Dictionnaire de théologie catholique/AB INTRINSECO, AB EXTRINSECO
AB INTRINSECO, AB EXTRINSECO. La préposition a, ab, exprimant d’ordinaire la relation qui rattache une chose à son principe, un effet à sa cause, cette locution : ab intrinseco, ab extrinseco, est employée pour indiquer la nature de cette connexion et peut se traduire « dérivé d’un principe intrinsèque ou extrinsèque ». Usité tout d’abord pour désigner le premier terme, le point de départ d’une série, le mot « principe » se dit dans un sens plus rigoureux de tout ce qui concourt à la constitution interne ou à la production d’une chose. Il devient alors synonyme de cause et se divise comme elle en intrinsèque et extrinsèque.
Par principe intrinsèque (intra, dedans), on entend le constitutif intime d’un être, et, avant tout, sa nature ou essence qui, on le sait, joue en lui le rôle de premier constitutif, base et source primordiale de toutes ses perfections. De plus, et en raison de leur étroite alliance avec l’essence dont elles dérivent, les facultés actives elles-mêmes ainsi que leurs modifications permanentes sont à leur tour considérées comme des principes intrinsèques, mais à un titre secondaire et dans une acception plus large.
Tout ce qui, au contraire, contribue à la production d’un être, sans faire partie de sa constitution intime, et réside hors de lui, extra, est déclaré « principe extrinsèque ».

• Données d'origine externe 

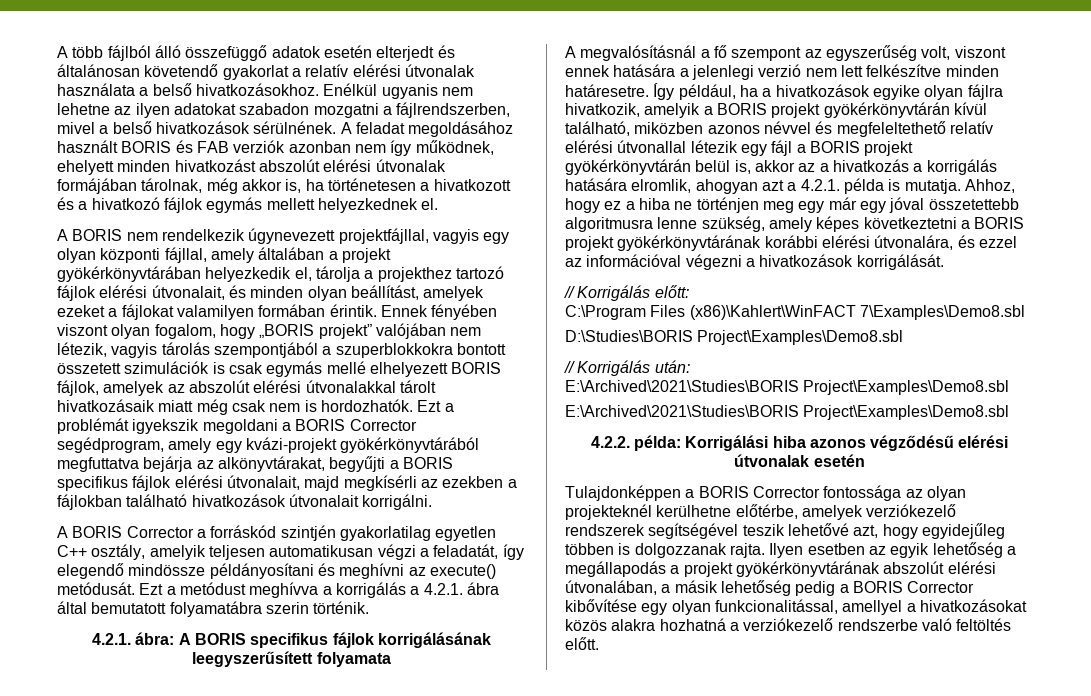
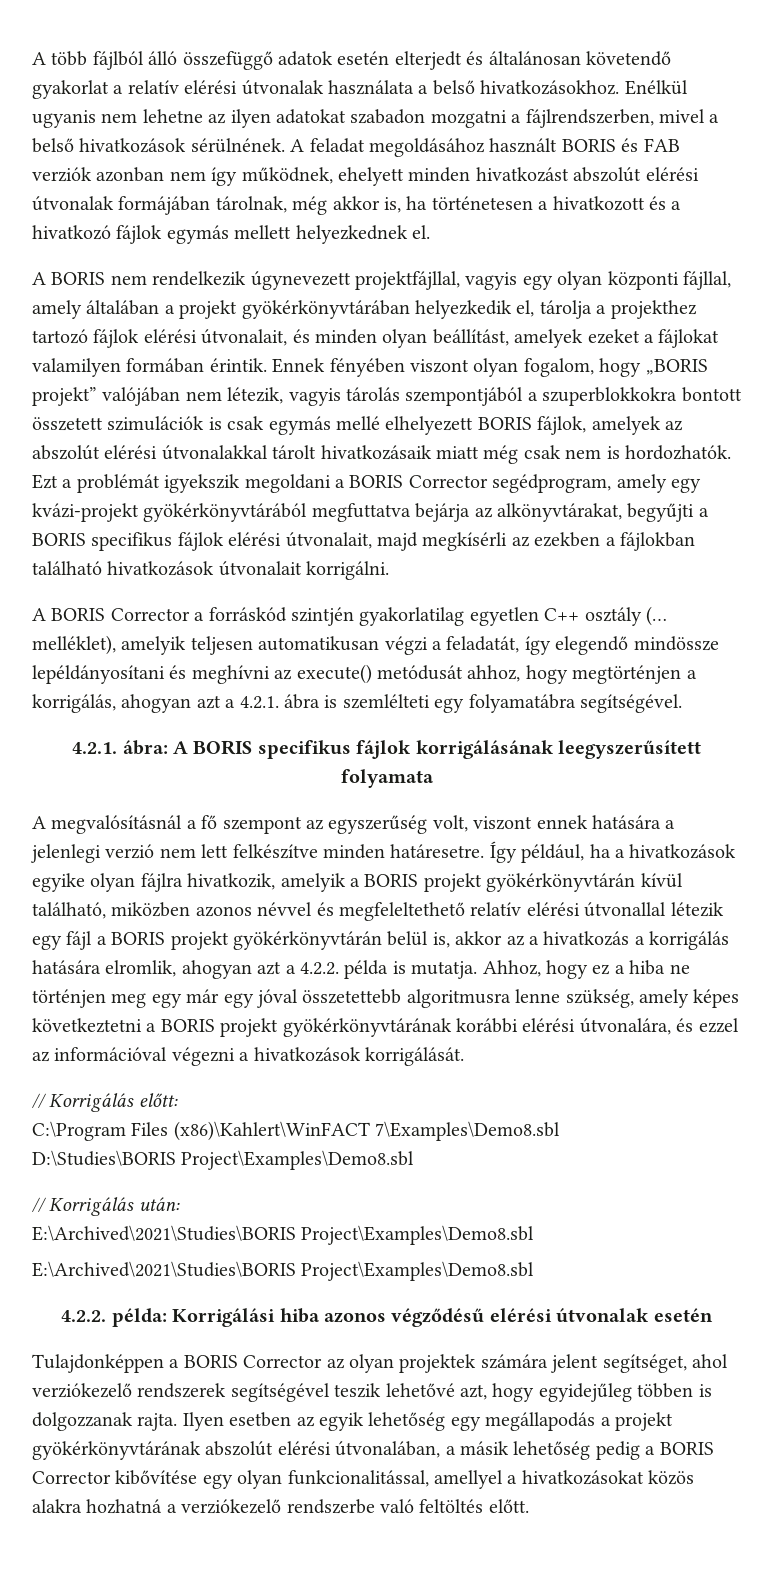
- A BORIS Corrector a forráskód szintjén gyakorlatilag egyetlen C++ osztály, amelyik teljesen automatikusan végzi a feladatát, így elegendő mindössze példányosítani és meghívni az execute() metódusát. Ezt a metódust meghívva a korrigálás a 4.2.1. ábra által bemutatott folyamatábra szerin történik.
+ A BORIS Corrector a forráskód szintjén gyakorlatilag egyetlen C++ osztály (… melléklet), amelyik teljesen automatikusan végzi a feladatát, így elegendő mindössze lepéldányosítani és meghívni az execute() metódusát ahhoz, hogy megtörténjen a korrigálás, ahogyan azt a 4.2.1. ábra is szemlélteti egy folyamatábra segítségével.
- Így például, ha a hivatkozások egyike olyan fájlra hivatkozik, amelyik a BORIS projekt gyökérkönyvtárán kívül található, miközben azonos névvel és megfeleltethető relatív elérési útvonallal létezik egy fájl a BORIS projekt gyökérkönyvtárán belül is, akkor az a hivatkozás a korrigálás hatására elromlik, ahogyan azt a 4.2.1. példa is mutatja.
+ Így például, ha a hivatkozások egyike olyan fájlra hivatkozik, amelyik a BORIS projekt gyökérkönyvtárán kívül található, miközben azonos névvel és megfeleltethető relatív elérési útvonallal létezik egy fájl a BORIS projekt gyökérkönyvtárán belül is, akkor az a hivatkozás a korrigálás hatására elromlik, ahogyan azt a 4.2.2. példa is mutatja.
- Tulajdonképpen a BORIS Corrector fontossága az olyan projekteknél kerülhetne előtérbe, amelyek verziókezelő rendszerek segítségével teszik lehetővé azt, hogy egyidejűleg többen is dolgozzanak rajta.
+ Tulajdonképpen a BORIS Corrector az olyan projektek számára jelent segítséget, ahol verziókezelő rendszerek segítségével teszik lehetővé azt, hogy egyidejűleg többen is dolgozzanak rajta.
- Ilyen esetben az egyik lehetőség a megállapodás a projekt gyökérkönyvtárának abszolút elérési útvonalában, a másik lehetőség pedig a BORIS Corrector kibővítése egy olyan funkcionalitással, amellyel a hivatkozásokat közös alakra hozhatná a verziókezelő rendszerbe való feltöltés előtt.
+ Ilyen esetben az egyik lehetőség egy megállapodás a projekt gyökérkönyvtárának abszolút elérési útvonalában, a másik lehetőség pedig a BORIS Corrector kibővítése egy olyan funkcionalitással, amellyel a hivatkozásokat közös alakra hozhatná a verziókezelő rendszerbe való feltöltés előtt.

En résumé, cette expression a pour but de nous faire connaître si la raison suffisante, le pourquoi d’un attribut énoncé d’un sujet quelconque, se trouve dans ce sujet même ou réside hors de lui. D’un fréquent usage en théologie, cette formule se retrouve sous la plume des scolastiques pour distinguer d’un mot la spontanéité de la violence, l’opération immanente ou vitale de l’opération transitoire, la certitude scientifique de la certitude de la foi, la possibilité absolue de la possibilité relative, l’immortalité naturelle de l’âme de l’immortalité par privilège du corps, l’être nécessaire de l’être contingent. Mais elle est surtout devenue célèbre par la controverse fameuse qui divise les thomistes et les molinistes au sujet de la nature de la grâce efficace. De l’aveu de tous, elle est le pivot sur lequel gravite toute cette savante et illustre discussion. En effet, parfaitement unanimes à accorder à la grâce efficace, considérée en acte premier, le privilège d’une connexion infaillible et absolue avec le consentement de l’acte libre, les deux écoles adverses se séparent en deux opinions contradictoires lorsqu’il s’agit de déterminer la raison suffisante de cette infaillible connexion.
Les thomistes la placent tout entière dans l’essence même, dans la nature, dans la constitution intime de ce secours surnaturel. Pour eux, la cause adéquate de cette infaillibilité n’est autre que l’entité même de la grâce efficace : elle ne doit pas se chercher au delà des limites de sa propre réalité. De là leurs expressions d’efficax natura sua, essentia sua, ex propriis, ex entitate sua, ex sese, ex perfectione intrinseca, ex vi sua, ex pondere suo et enfin ab intrinseco, qui toutes sont synonymes et caractérisent leur doctrine sur la nature de la grâce efficace appelée par eux « prémotion ou prédétermination physique ». Suivant les molinistes, la raison suffisante de l’infaillible connexion de la grâce efficace avec le consentement de la volonté ne peut, sans détruire le libre arbitre, résider dans la nature même de la grâce. Mais la prescience infaillible de Dieu, dans sa connaissance très certaine des futuribles, désignée sous le nom de « science moyenne », a prévu, antécédemment à tout décret de sa volonté, que le libre arbitre obéirait de fait à cette grâce qui n’est point d’ailleurs efficace par son essence, et qu’il lui serait ainsi infailliblement uni. Dès lors, l’efficacité de la grâce ne découle plus de son entité, ab intrinseco, comme le soutiennent les thomistes, mais d’une cause qui lui est extrinsèque, ab extrinseco. C’est pourquoi c’est la grâce efficace ab extrinseco, non ex sese, non ex propriis, que défend cette seconde école. C. Toussaint.